Needless to say, I was stunned. I called Robbie Samuels, Senior Manager of Events and Donor Engagement at GLAD, expressing the organization made a grave mistake.

When I was finally able to calm down from the shock, I realized this event would also be a way for me to thank GLAD. So, I wrote back stating “I am honored to be this year’s awardee. But I’ve not been in the struggle alone. The interconnectedness between my work and that of GLAD’s is best depicted by the African proverb that states, ‘I am because we are; and since we are, therefore, I am.’ My social justice work in churches and in the streets comes to fruition because of GLAD’s activism in the courts on behalf of us all.”

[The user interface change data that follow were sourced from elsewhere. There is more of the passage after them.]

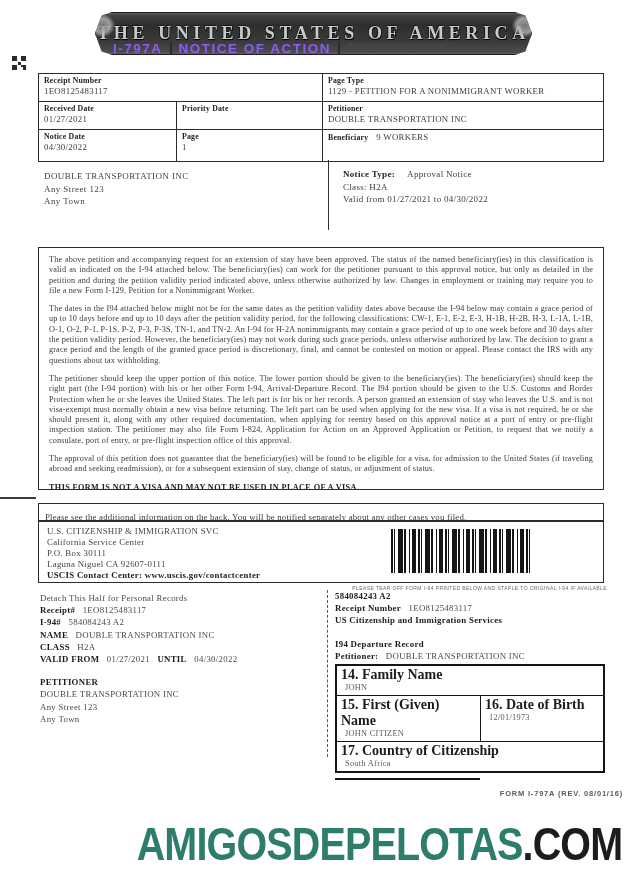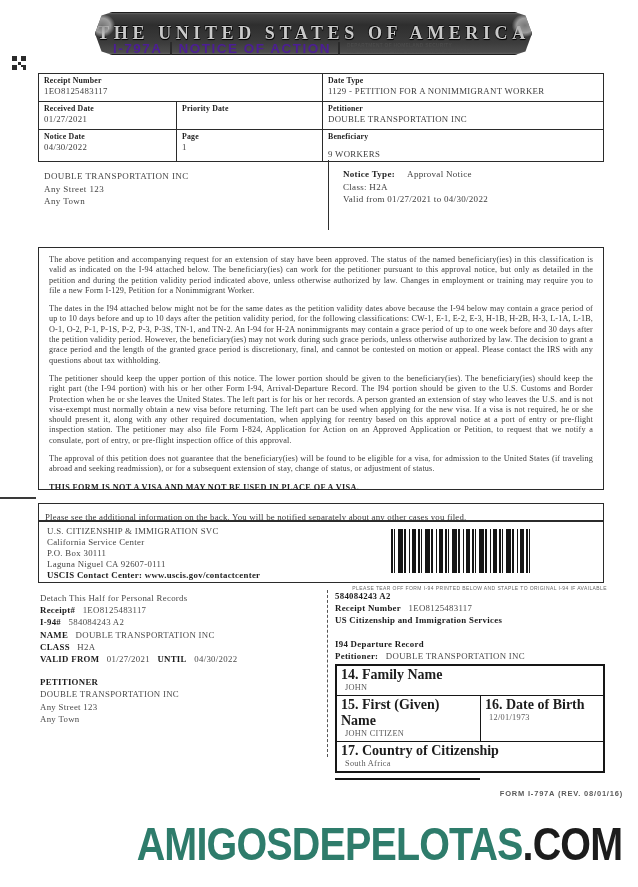"I-797A" .subheader .code { color: #4c1d95 -> #8b5cf6 }
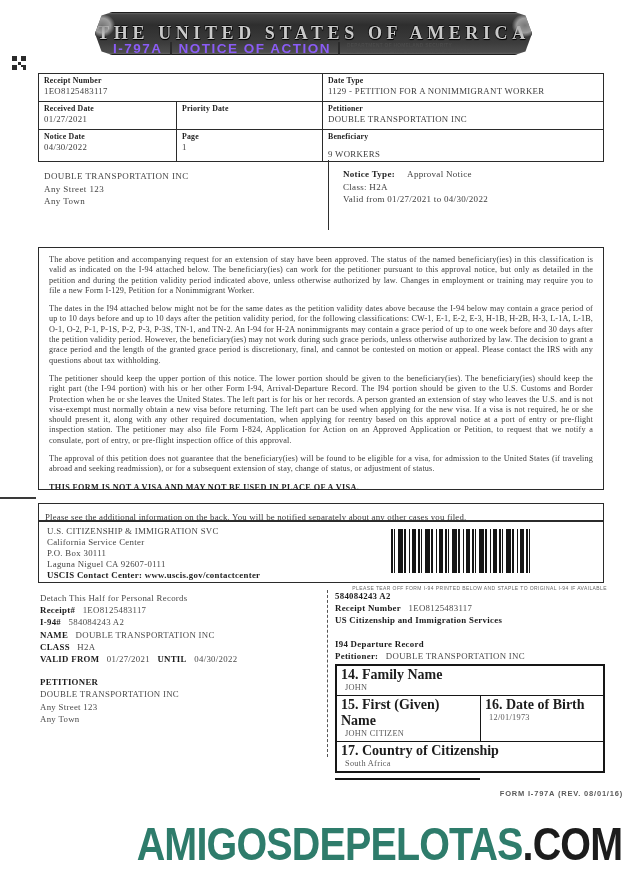"Date Type" span.slabel { text: Date -> Page }
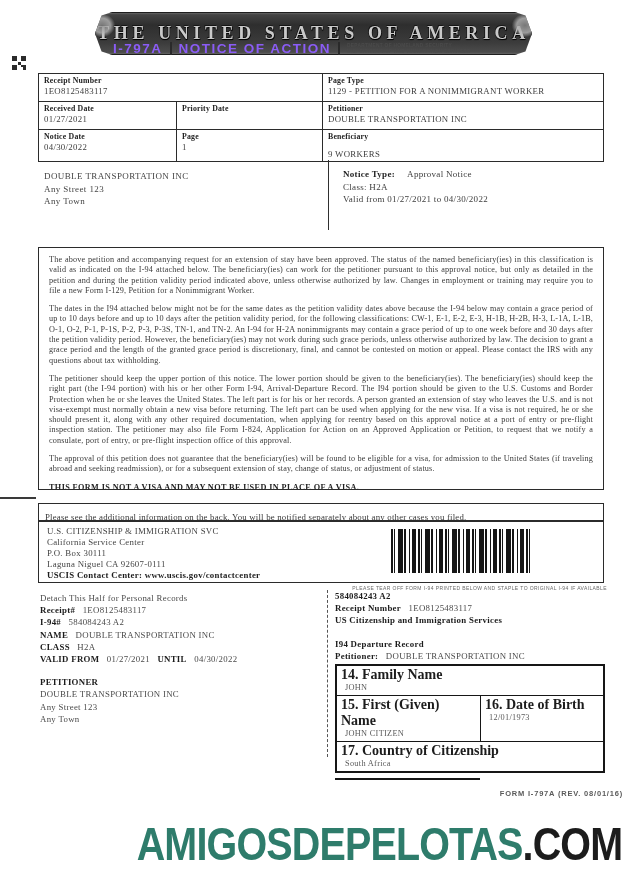"Beneficiary" .inline-pair { flex-direction: column -> none }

My initial encounter with GLAD was contentious. My opinions, and those of LGBTQ communities of color nationwide, were expressed weekly in my column The Religion Thang, for the now defunct Boston-based LGBTQ paper InNewsweekly.

In February, 2005, I was reporting that tensions here in Massachusetts were growing and, once again, there was a color line. The issue was marriage equality for same-sex couples. With the state legislature about to rev up again to debate the issue, and with very little time for white queer religious and political machines to colorize what had been since its inception a white movement, voices from African-American queer organizations and communities of color were speaking up about our absence from the conversation.

To the surprise of white LGBTQ organizations, both the African-American LGBTQ and straight community had much to say about the white queer political machine’s appropriation of the language of the black civil rights movement. Done without participation by people of color.

How the marriage debate should had been frame had not been given considerable concern. Communicating in a way that spoke truth to various LGBTQ communities of color and classes was not even considered.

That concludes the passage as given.